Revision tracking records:
#####

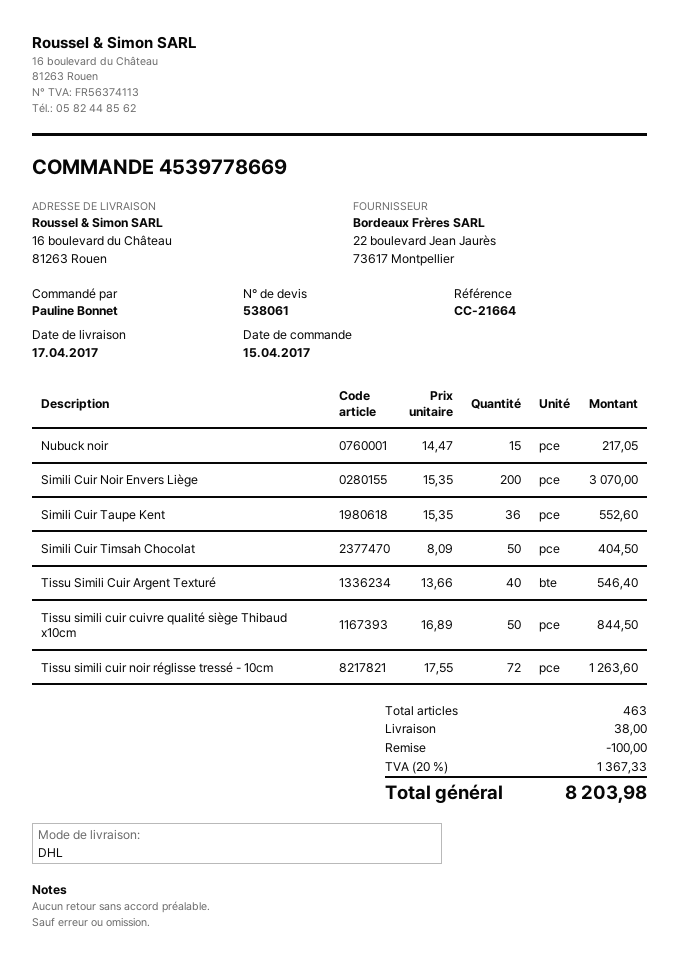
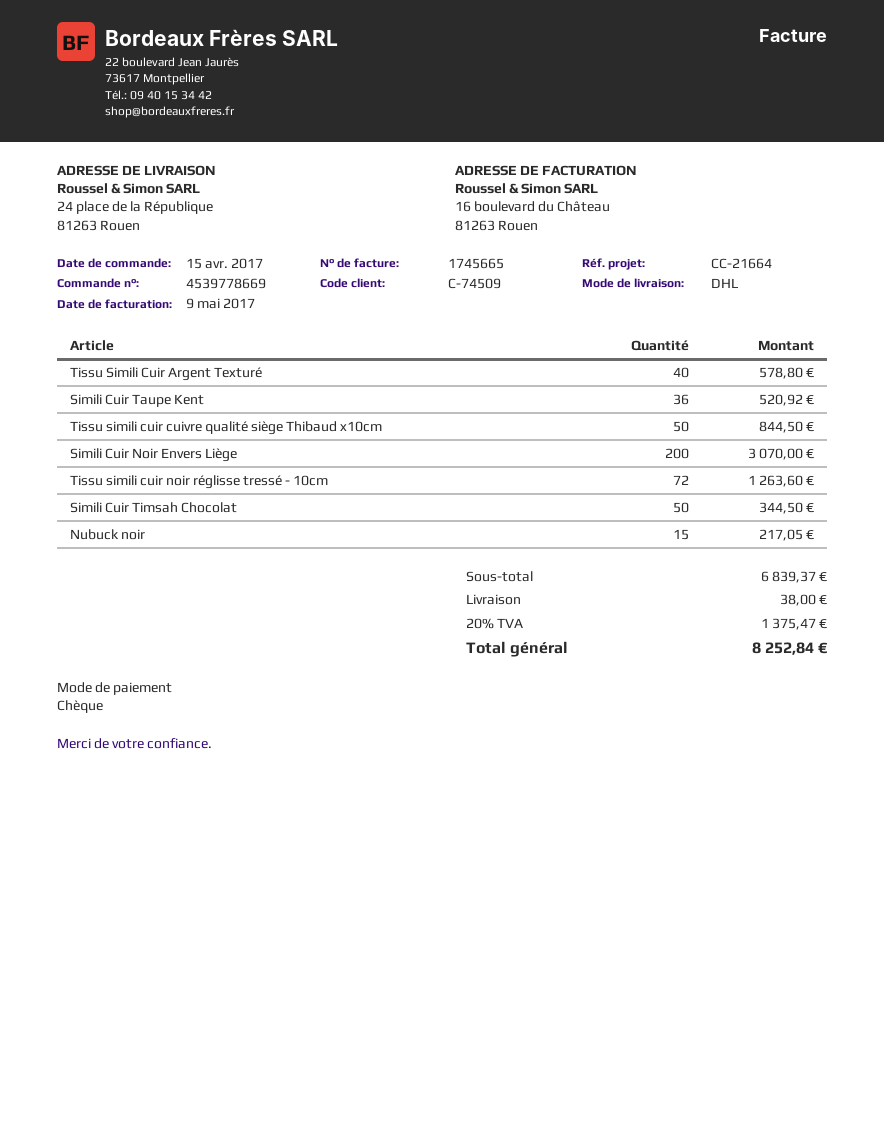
ship to: 16 boulevard du Château, 81263 Rouen -> 24 place de la République, 81263 Rouen
Simili Cuir Taupe Kent: 36 for 552.60 -> 36 for 520.92
Simili Cuir Timsah Chocolat: 50 for 404.50 -> 50 for 344.50
Tissu Simili Cuir Argent Texturé: 40 for 546.40 -> 40 for 578.80
discount: 100.00 -> none
tax: 20% = 1367.33 -> 20% = 1375.47
total: 8203.98 -> 8252.84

#####

Your task - Among the lines above, which ones include the word "Simili"? Copy them.

Output for this task -
Simili Cuir Taupe Kent: 36 for 552.60 -> 36 for 520.92
Simili Cuir Timsah Chocolat: 50 for 404.50 -> 50 for 344.50
Tissu Simili Cuir Argent Texturé: 40 for 546.40 -> 40 for 578.80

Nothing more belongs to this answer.